(Edit tracking data)
--------
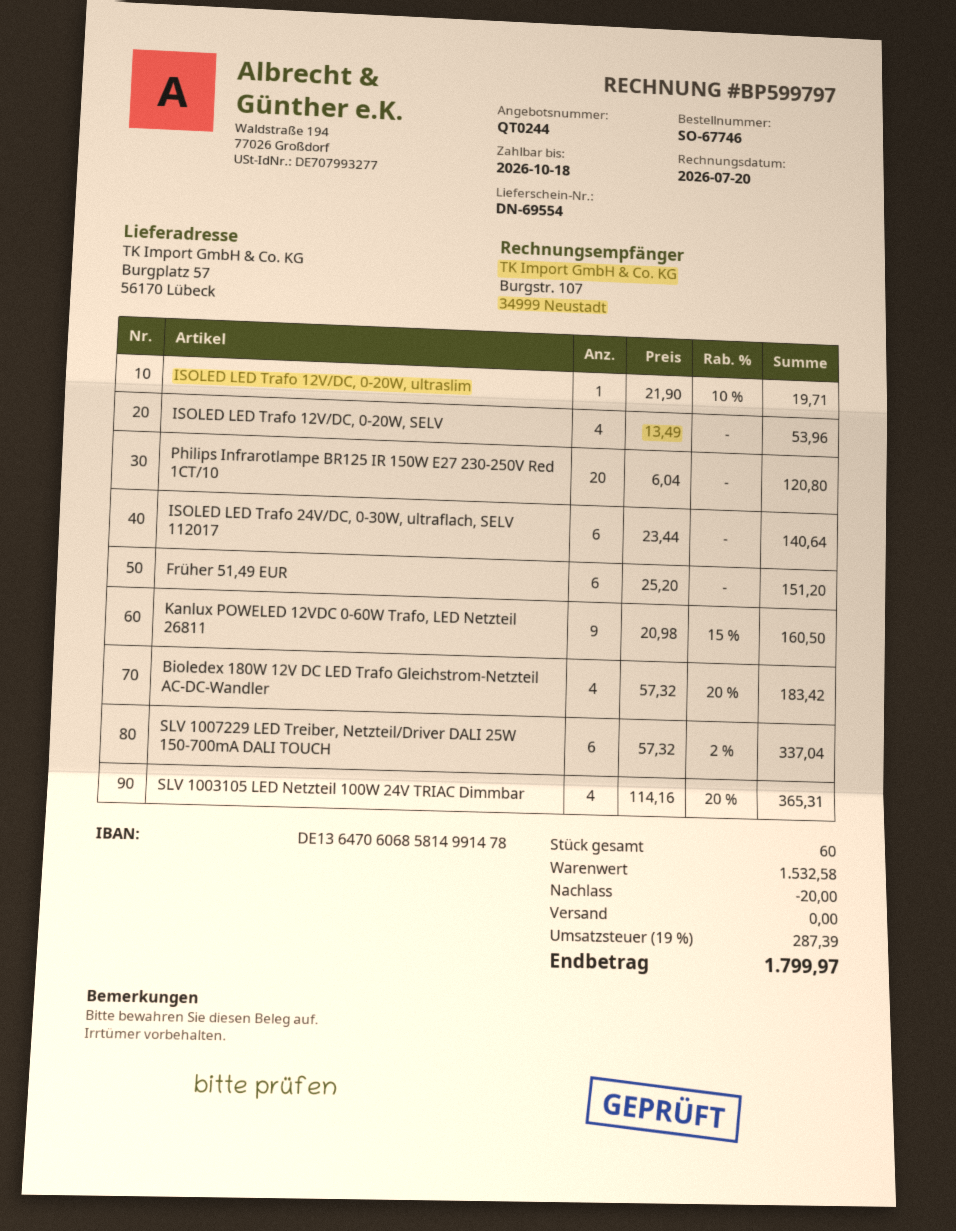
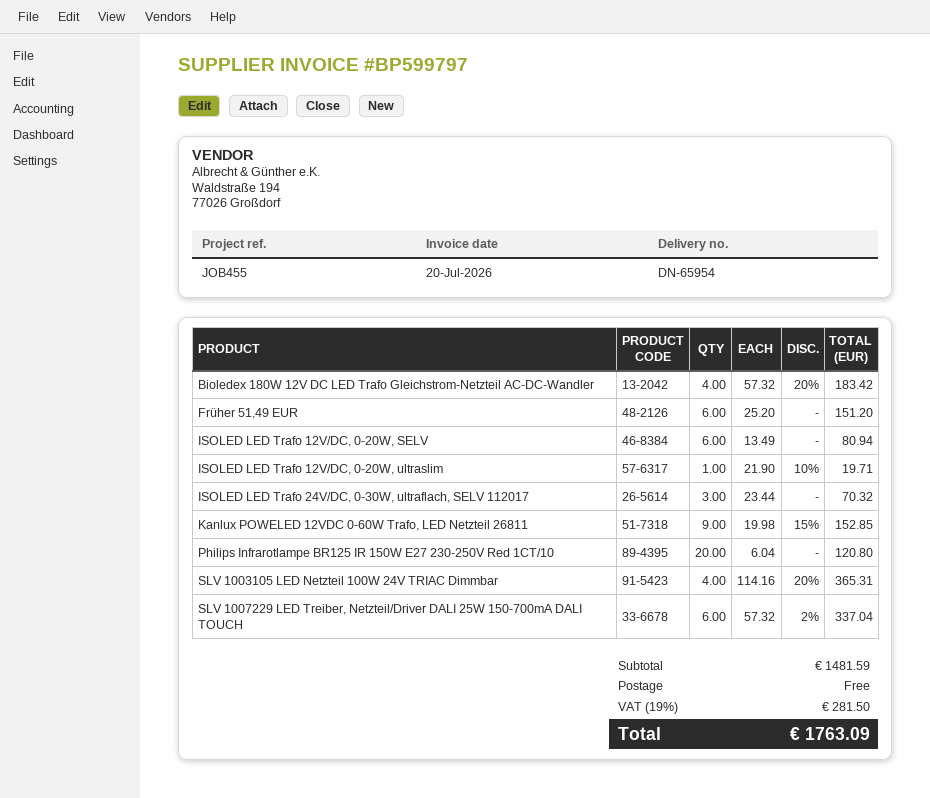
delivery note number: DN-69554 -> DN-65954
ISOLED LED Trafo 12V/DC, 0-20W, SELV: 4 x 13.49 = 53.96 -> 6 x 13.49 = 80.94
ISOLED LED Trafo 24V/DC, 0-30W, ultraflach, SELV 112017: 6 x 23.44 = 140.64 -> 3 x 23.44 = 70.32
Kanlux POWELED 12VDC 0-60W Trafo, LED Netzteil 26811: 9 x 20.98 - 15% = 160.50 -> 9 x 19.98 - 15% = 152.85
subtotal: 1532.58 -> 1481.59
discount: 20.00 -> none
tax: 19% = 287.39 -> 19% = 281.50
total: 1799.97 -> 1763.09

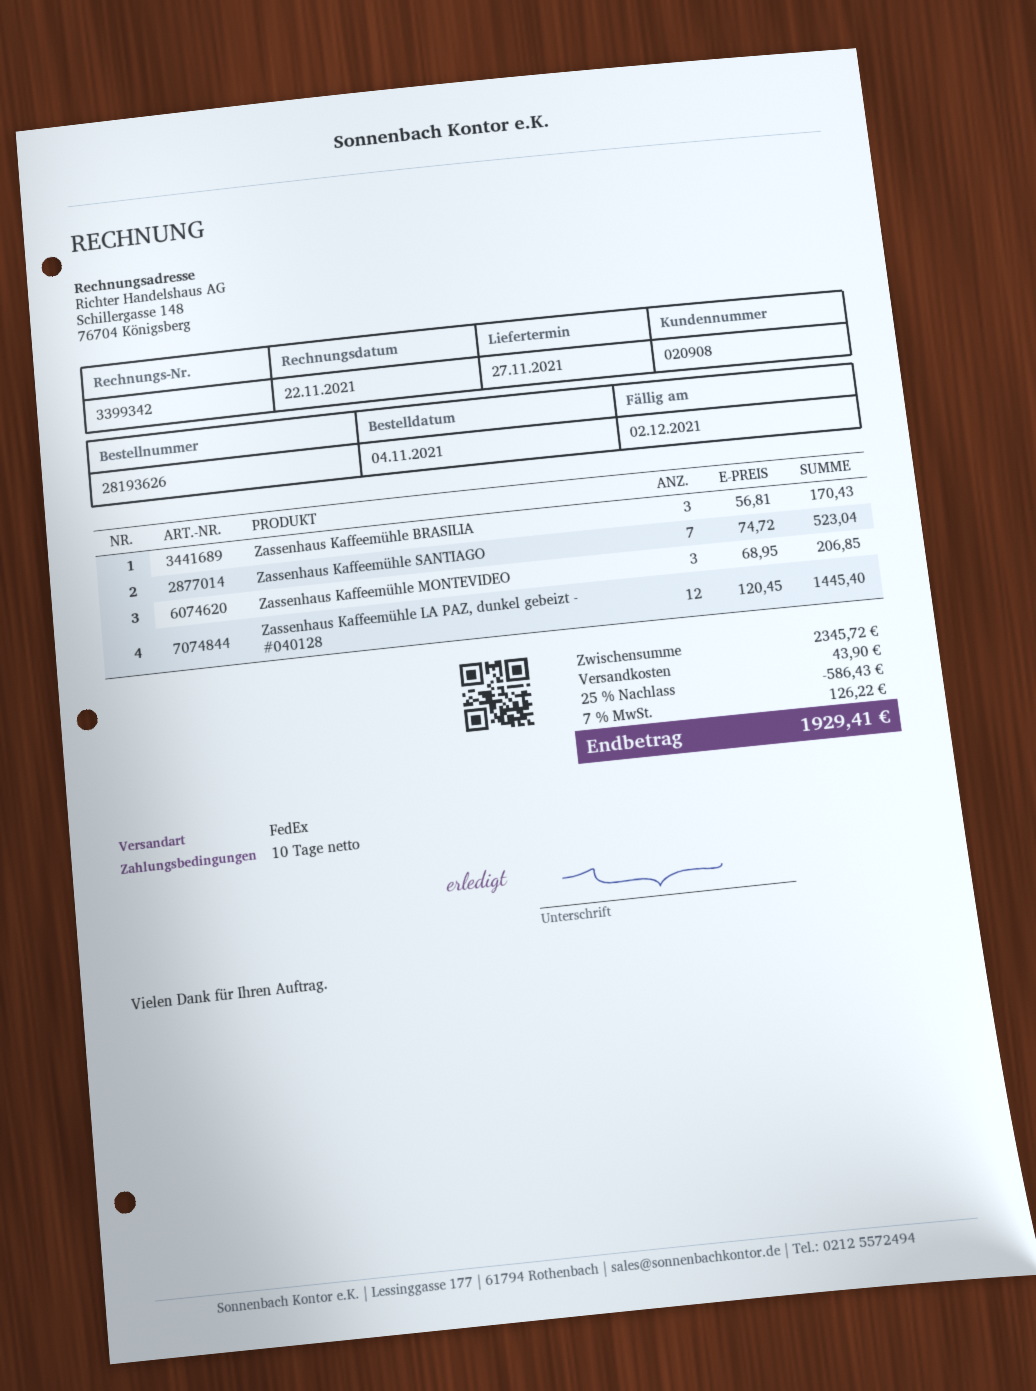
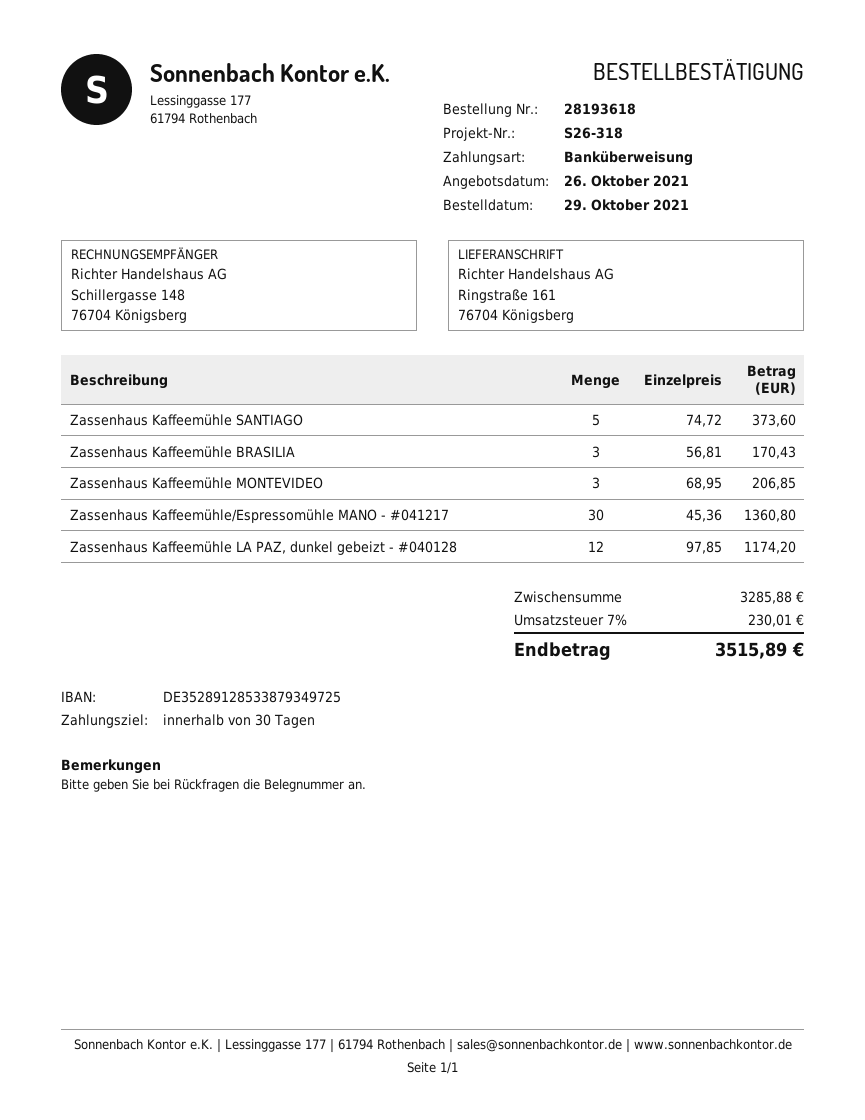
order number: 28193626 -> 28193618
order date: 2021-11-04 -> 2021-10-29
payment terms: 10 days -> 30 days
Zassenhaus Kaffeemühle SANTIAGO: 7 x 74.72 = 523.04 -> 5 x 74.72 = 373.60
Zassenhaus Kaffeemühle LA PAZ, dunkel gebeizt - #040128: 12 x 120.45 = 1445.40 -> 12 x 97.85 = 1174.20
Zassenhaus Kaffeemühle/Espressomühle MANO - #041217: none -> 30 x 45.36 = 1360.80
subtotal: 2345.72 -> 3285.88
discount: 25% = 586.43 -> none
shipping: 43.90 -> none
tax: 7% = 126.22 -> 7% = 230.01
total: 1929.41 -> 3515.89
--------
Work order
No picture belongs in the copy. Print every entry above exactly as it stands.

Answer to the problem
delivery note number: DN-69554 -> DN-65954
ISOLED LED Trafo 12V/DC, 0-20W, SELV: 4 x 13.49 = 53.96 -> 6 x 13.49 = 80.94
ISOLED LED Trafo 24V/DC, 0-30W, ultraflach, SELV 112017: 6 x 23.44 = 140.64 -> 3 x 23.44 = 70.32
Kanlux POWELED 12VDC 0-60W Trafo, LED Netzteil 26811: 9 x 20.98 - 15% = 160.50 -> 9 x 19.98 - 15% = 152.85
subtotal: 1532.58 -> 1481.59
discount: 20.00 -> none
tax: 19% = 287.39 -> 19% = 281.50
total: 1799.97 -> 1763.09

order number: 28193626 -> 28193618
order date: 2021-11-04 -> 2021-10-29
payment terms: 10 days -> 30 days
Zassenhaus Kaffeemühle SANTIAGO: 7 x 74.72 = 523.04 -> 5 x 74.72 = 373.60
Zassenhaus Kaffeemühle LA PAZ, dunkel gebeizt - #040128: 12 x 120.45 = 1445.40 -> 12 x 97.85 = 1174.20
Zassenhaus Kaffeemühle/Espressomühle MANO - #041217: none -> 30 x 45.36 = 1360.80
subtotal: 2345.72 -> 3285.88
discount: 25% = 586.43 -> none
shipping: 43.90 -> none
tax: 7% = 126.22 -> 7% = 230.01
total: 1929.41 -> 3515.89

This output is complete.